[[ RECORDS FOR THIS EXERCISE, beginning ]]

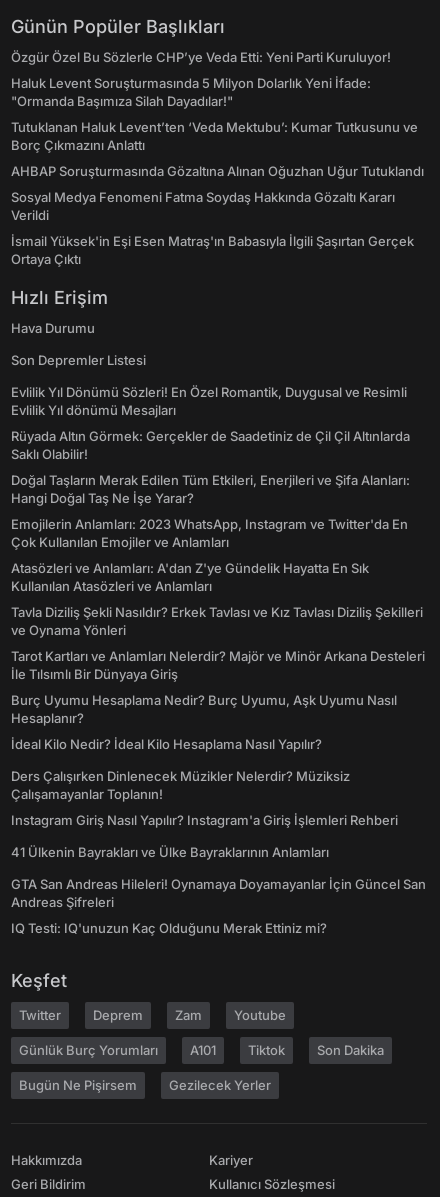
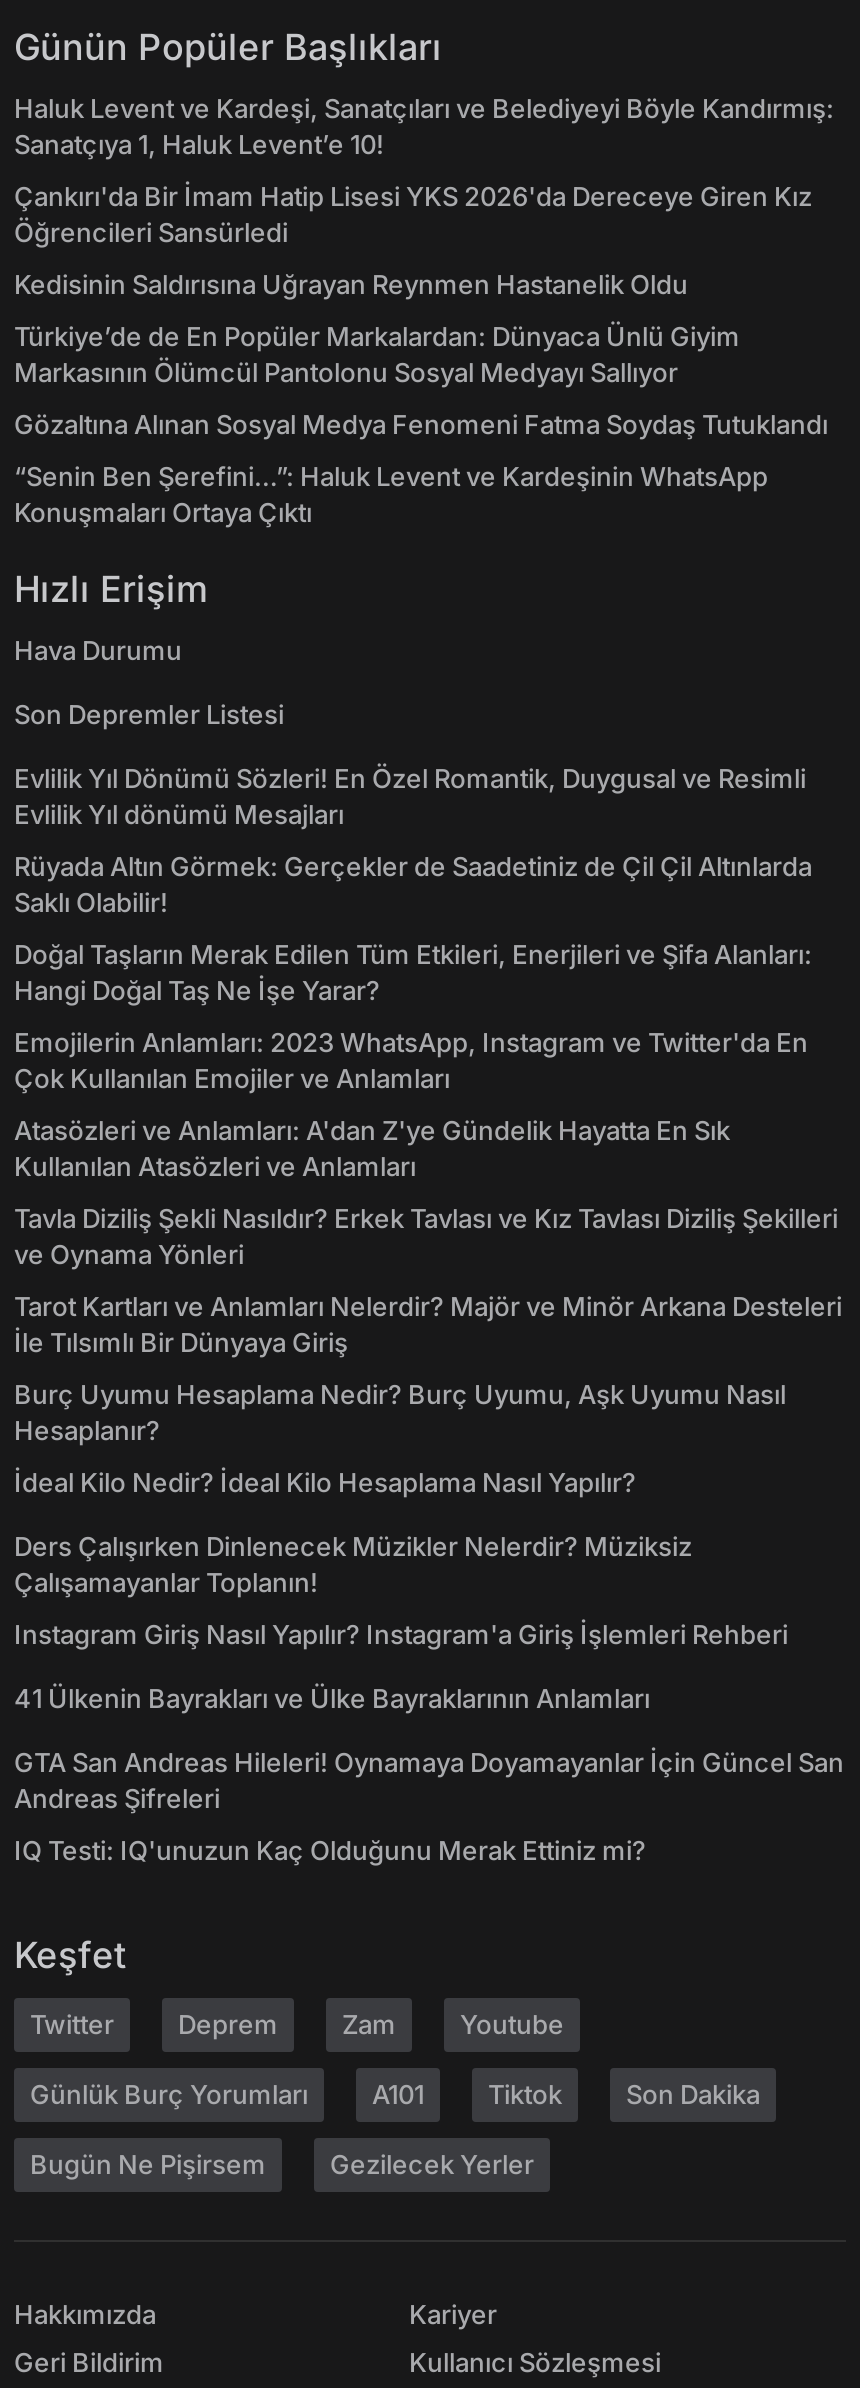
- Özgür Özel Bu Sözlerle CHP’ye Veda Etti: Yeni Parti Kuruluyor!
+ Haluk Levent ve Kardeşi, Sanatçıları ve Belediyeyi Böyle Kandırmış:
+ Sanatçıya 1, Haluk Levent’e 10!

- Haluk Levent Soruşturmasında 5 Milyon Dolarlık Yeni İfade:
- "Ormanda Başımıza Silah Dayadılar!"
+ Çankırı'da Bir İmam Hatip Lisesi YKS 2026'da Dereceye Giren Kız
+ Öğrencileri Sansürledi

- Tutuklanan Haluk Levent’ten ‘Veda Mektubu’: Kumar Tutkusunu ve
- Borç Çıkmazını Anlattı
+ Kedisinin Saldırısına Uğrayan Reynmen Hastanelik Oldu

- AHBAP Soruşturmasında Gözaltına Alınan Oğuzhan Uğur Tutuklandı
+ Türkiye’de de En Popüler Markalardan: Dünyaca Ünlü Giyim
+ Markasının Ölümcül Pantolonu Sosyal Medyayı Sallıyor

- Sosyal Medya Fenomeni Fatma Soydaş Hakkında Gözaltı Kararı
- Verildi
+ Gözaltına Alınan Sosyal Medya Fenomeni Fatma Soydaş Tutuklandı

- İsmail Yüksek'in Eşi Esen Matraş'ın Babasıyla İlgili Şaşırtan Gerçek
- Ortaya Çıktı
+ “Senin Ben Şerefini…”: Haluk Levent ve Kardeşinin WhatsApp
+ Konuşmaları Ortaya Çıktı
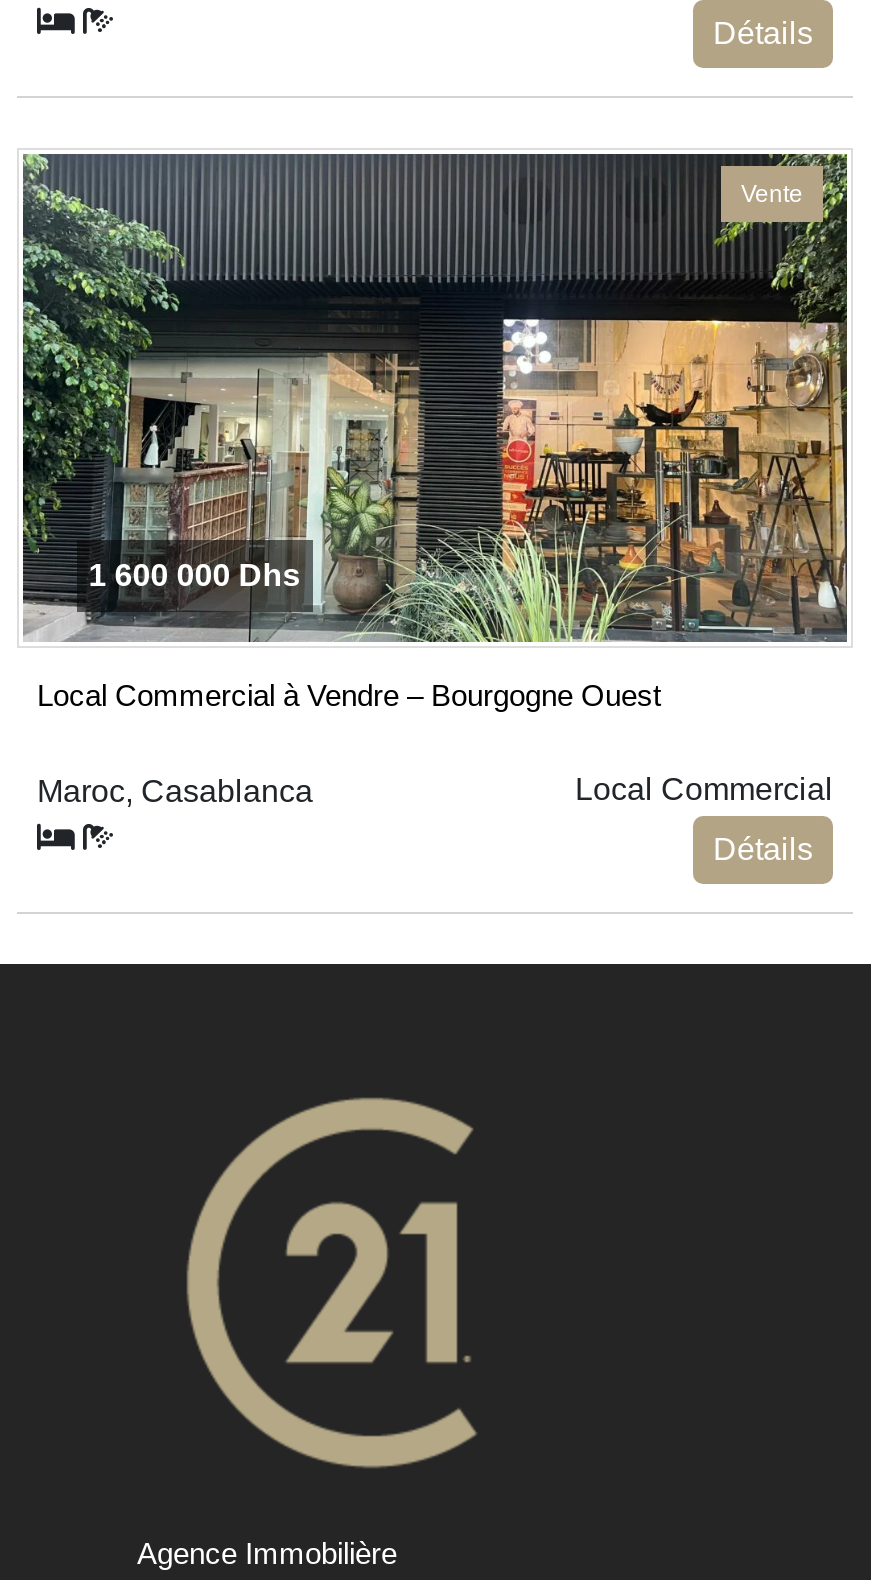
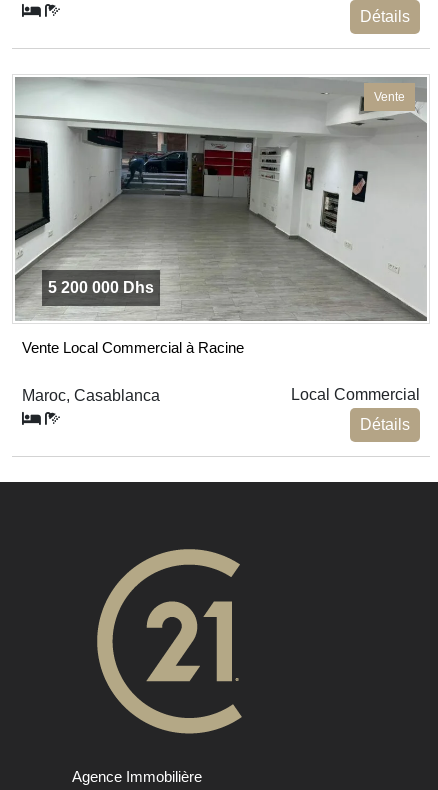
- [image]
- 1 600 000 Dhs
+ [image]
+ 5 200 000 Dhs

- Local Commercial à Vendre – Bourgogne Ouest
+ Vente Local Commercial à Racine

[[ RECORDS FOR THIS EXERCISE, end ]]

YOUR GOAL: Set down each record above exactly as it stands and leave out all pictures.

RESPONSE:
- Özgür Özel Bu Sözlerle CHP’ye Veda Etti: Yeni Parti Kuruluyor!
+ Haluk Levent ve Kardeşi, Sanatçıları ve Belediyeyi Böyle Kandırmış:
+ Sanatçıya 1, Haluk Levent’e 10!

- Haluk Levent Soruşturmasında 5 Milyon Dolarlık Yeni İfade:
- "Ormanda Başımıza Silah Dayadılar!"
+ Çankırı'da Bir İmam Hatip Lisesi YKS 2026'da Dereceye Giren Kız
+ Öğrencileri Sansürledi

- Tutuklanan Haluk Levent’ten ‘Veda Mektubu’: Kumar Tutkusunu ve
- Borç Çıkmazını Anlattı
+ Kedisinin Saldırısına Uğrayan Reynmen Hastanelik Oldu

- AHBAP Soruşturmasında Gözaltına Alınan Oğuzhan Uğur Tutuklandı
+ Türkiye’de de En Popüler Markalardan: Dünyaca Ünlü Giyim
+ Markasının Ölümcül Pantolonu Sosyal Medyayı Sallıyor

- Sosyal Medya Fenomeni Fatma Soydaş Hakkında Gözaltı Kararı
- Verildi
+ Gözaltına Alınan Sosyal Medya Fenomeni Fatma Soydaş Tutuklandı

- İsmail Yüksek'in Eşi Esen Matraş'ın Babasıyla İlgili Şaşırtan Gerçek
- Ortaya Çıktı
+ “Senin Ben Şerefini…”: Haluk Levent ve Kardeşinin WhatsApp
+ Konuşmaları Ortaya Çıktı
- [image]
- 1 600 000 Dhs
+ [image]
+ 5 200 000 Dhs

- Local Commercial à Vendre – Bourgogne Ouest
+ Vente Local Commercial à Racine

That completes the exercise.